Combine that with extreme fatigue, the stress of trying to figure out this new diet for me and Baby B, and all the other things that come with being a wife, mother, and human being and I just feel like a broken person.

And yet, before all that, there were several Joyful Moments. And without this blog, I probably would have forgotten all of them after the hellish experience I suffered this afternoon.

A friend invited us to join them at the local children's museum. Little M has been begging to go ever since we bought our family pass, so it was a delightful Joyful Moment seeing his excitement when I told him where we were headed this morning. And of course, watching them play was another Joyful Moment.

My little sister called just as we were leaving and talking to her was yet another Joyful Moment. She's a new mama and she's such a good mama. I'm so amazed by the grace that she has in handling all of the trials she's faced with her tiny little baby coming earlier than expected.

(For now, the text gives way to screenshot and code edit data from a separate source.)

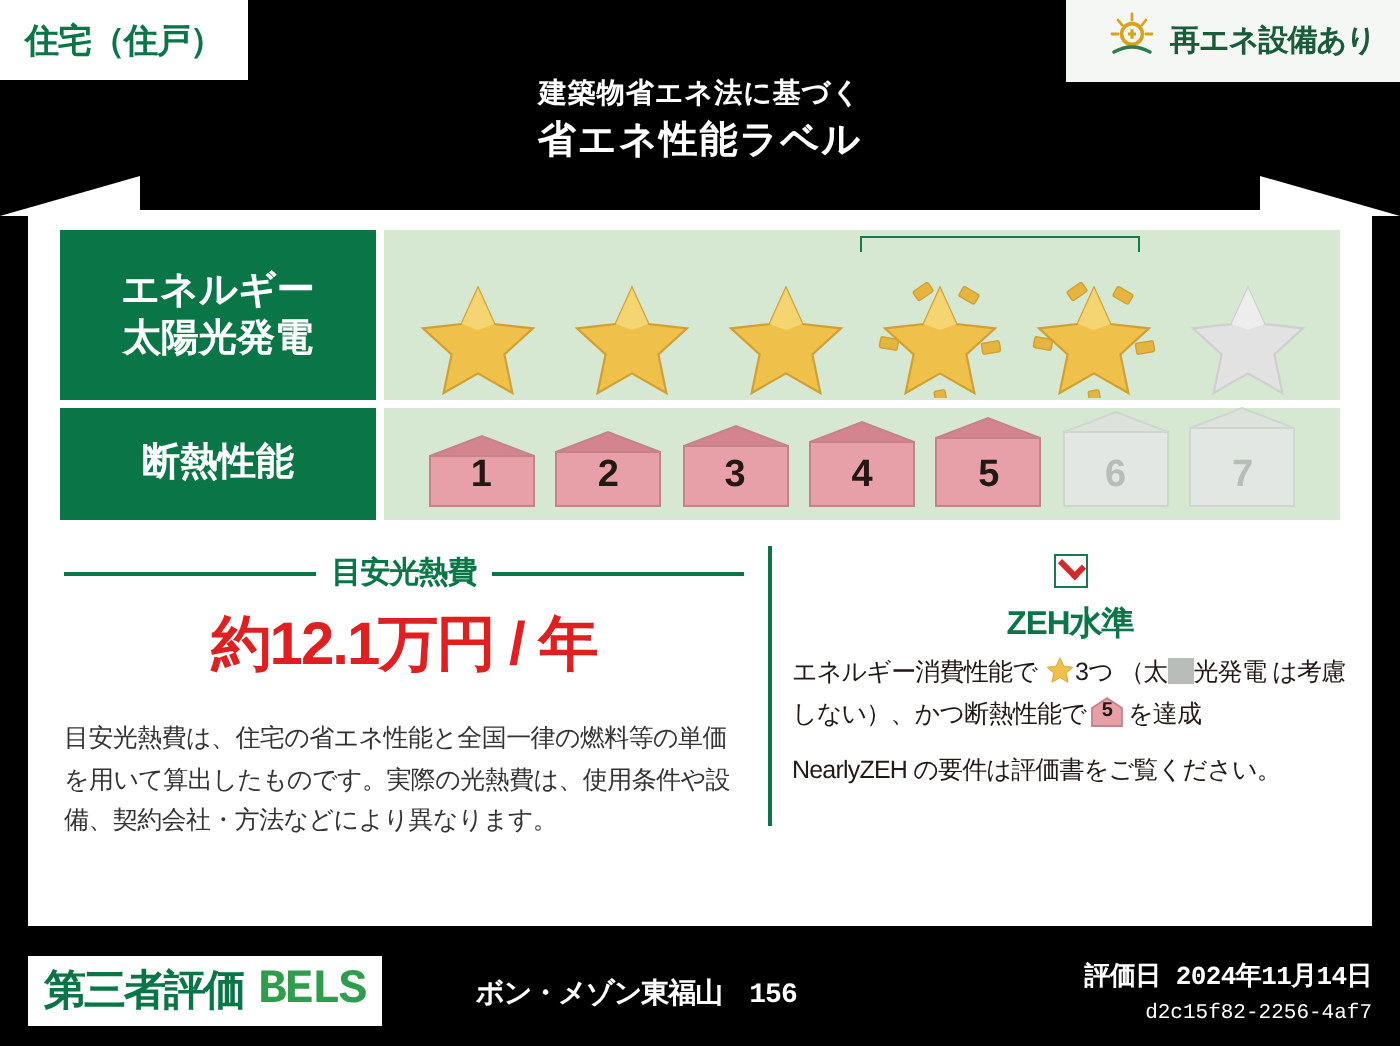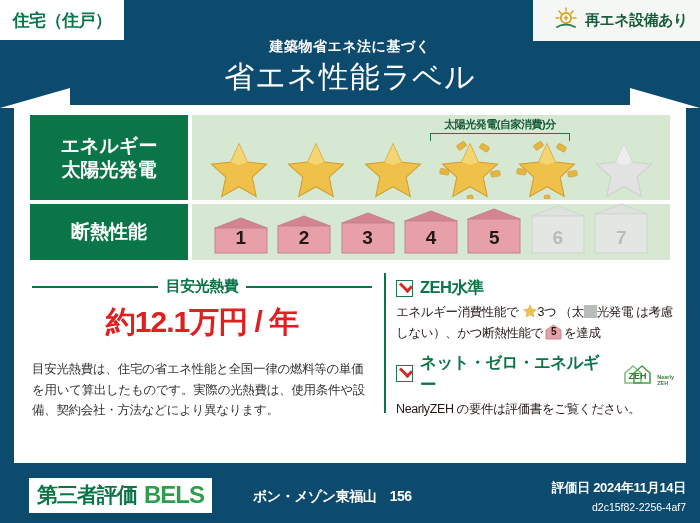--- a/index.html
+++ b/index.html
@@ -15,7 +15,7 @@
   
   #label-root {
     position: absolute; inset: 0;
-    background: #0c4a6e;
+    background: #000000;
   }
 
   

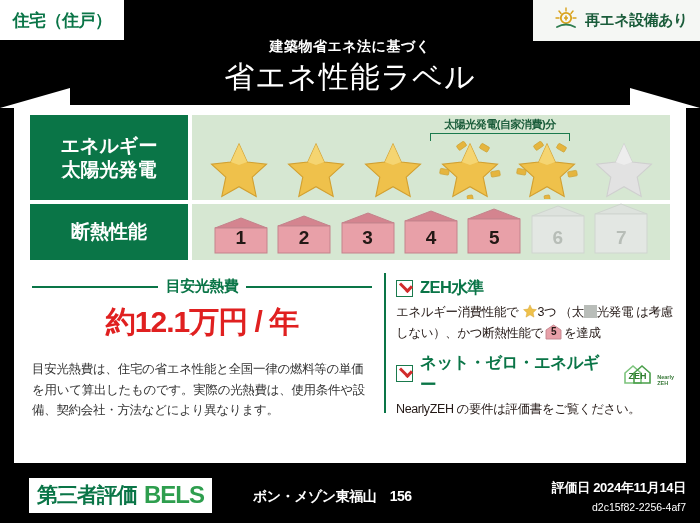--- a/index.html
+++ b/index.html
@@ -53,7 +53,7 @@
     letter-spacing: 0.5px;
   }
   #heading .main {
-    font-size: 30px; font-weight: normal; color: #ffffff;
+    font-size: 19px; font-weight: bold; color: #ffffff;
     letter-spacing: 1px; margin-top: 1px;
   }
 

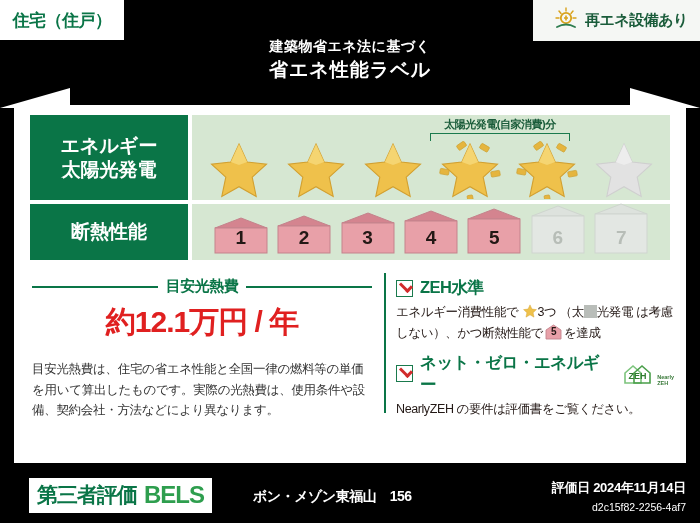--- a/index.html
+++ b/index.html
@@ -267,7 +267,6 @@
       <div class="perf-value">
 
         <div id="solar-bracket-wrap">
-          <div class="cap">太陽光発電(自家消費)分</div>
           <div id="solar-bracket"></div>
         </div>
 

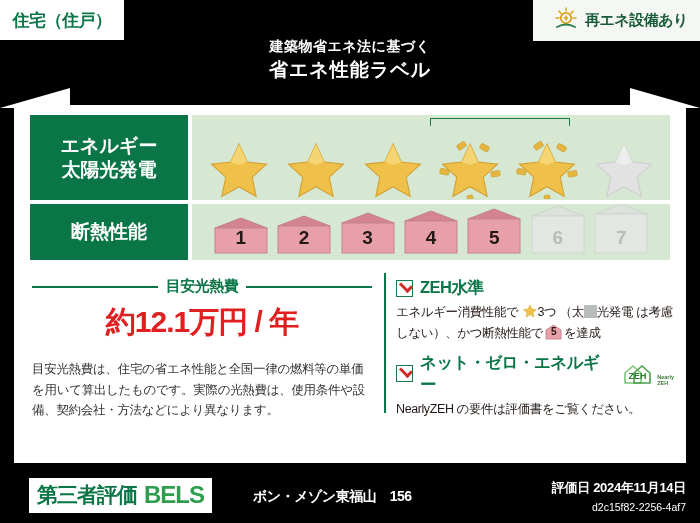--- a/index.html
+++ b/index.html
@@ -156,7 +156,7 @@
   
   #zeh-block { position: absolute; left: 382px; right: 12px; top: 172px; }
   .zeh-item { margin-bottom: 8px; }
-  .zeh-title { display: flex; align-items: center; gap: 7px; }
+  .zeh-title { display: flex; align-items: center; gap: 7px; flex-direction: column; }
   .checkbox {
     width: 17px; height: 17px; flex: 0 0 17px;
     border: 1.6px solid #1a7a4d; background: #fff;

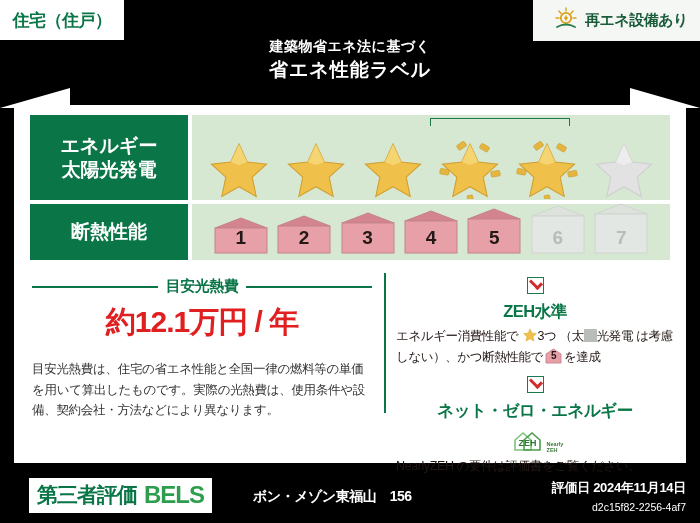--- a/index.html
+++ b/index.html
@@ -420,21 +420,6 @@
       </div>
 
       <div class="zeh-item">
-        <div class="zeh-title">
-          <span class="checkbox"></span>
-          <span class="txt">ネット・ゼロ・エネルギー</span>
-          <span id="zeh-logo-wrap">
-            <svg width="34" height="24" viewBox="0 0 34 24">
-              <path d="M4 11 L12 4 L20 11 L20 21 L4 21 Z" fill="none" stroke="#7cc47c" stroke-width="1.6"></path>
-              <path d="M13 11 L21 4 L29 11 L29 21 L13 21 Z" fill="none" stroke="#4a9e4a" stroke-width="1.6"></path>
-              <text x="16.5" y="17" font-family="Liberation Sans, sans-serif" font-size="9" font-weight="bold" fill="#2f7d2f" text-anchor="middle">ZEH</text>
-            </svg>
-            <span class="nearly">
-              <span>Nearly</span><br>
-              <span>ZEH</span>
-            </span>
-          </span>
-        </div>
         <div class="zeh-desc">NearlyZEH の要件は評価書をご覧ください。</div>
       </div>
 

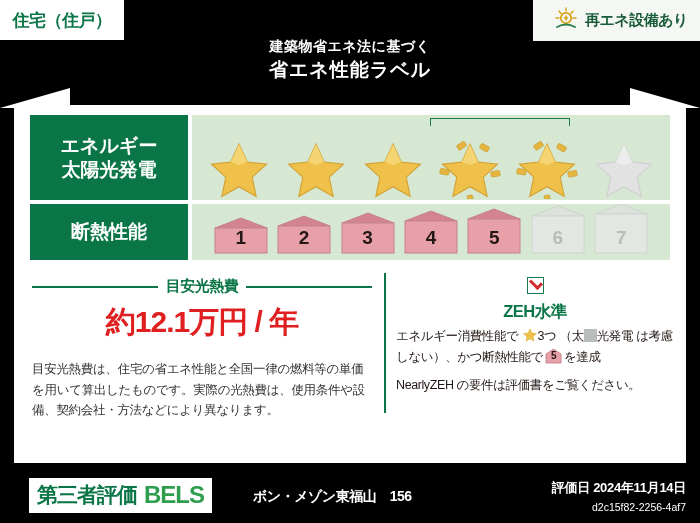--- a/index.html
+++ b/index.html
@@ -196,7 +196,7 @@
   }
 
   
-  #footer { position: absolute; left: 15px; right: 0; bottom: 0; height: 58px; }
+  #footer { position: absolute; left: 0; right: 0; bottom: 0; height: 58px; font-family: Liberation Mono, monospace; }
   #bels-tag {
     position: absolute; left: 14px; bottom: 10px;
     background: #ffffff; padding: 3px 8px 4px 8px;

And the final Joyful Moment I will share was listening to Little M "read" me a book that he had written. It was hilarious. I can't really remember any of it except one little part, "and there were bluebeyyies in the water. Yummy!" But you really had to hear it from him to get the full effect. He is so funny.

Thanks for listening tonight. I'm sorry if my recent posts have been downers. I'm trying. But it has made me all the more grateful for daily Joyful Moments.

Wishing you all an abundance of Joyful Moments, especially on the worst of days.

3 comments:

Meg said...

You are amazing. Today I found the journal that you wrote for me- and I couldn't help but open it up and read it again. I love that thing. Thanks a million.

Tonight I can't sleep and reading what you said about me was definitely my joyful moment for the rest of today. Thank you for being so kind and thoughtful and inspiring me to try and maintain that "grace" that you said I have.

I love you. :)

Meg said...
This comment has been removed by the author.
Linda said...

I am praying for you - really praying! Parenting an adolescent is tough, but has to be even tougher when that adolescent is a pre-schooler. I love you. I'm proud of you for finding bright moments along the way. Thanks for sharing and lifting those of us who are reading.

I started my day off with a great feeling of optimism about finding a house. That lasted until I totally missed a stop sign trying to find the address of a house for sale, only to notice the stop sign as I passed it. I looked to my left to see if I was about to be hit only to see a police car with a policeman watching me. What did I do? Well, since I wasn't going very fast, I considered stopping mid- intersection and backing up to stop - I wondered if that would have erased my mistake? Instead, I just pulled over and waited for him to give a ticket. No, that wasn't my joy, but one of my own sweet p's gave me some great advice about not expecting myself to be perfect all the time and I allowed myself to listen and believe what she said. And THAT helped me get over it and feel joy once again.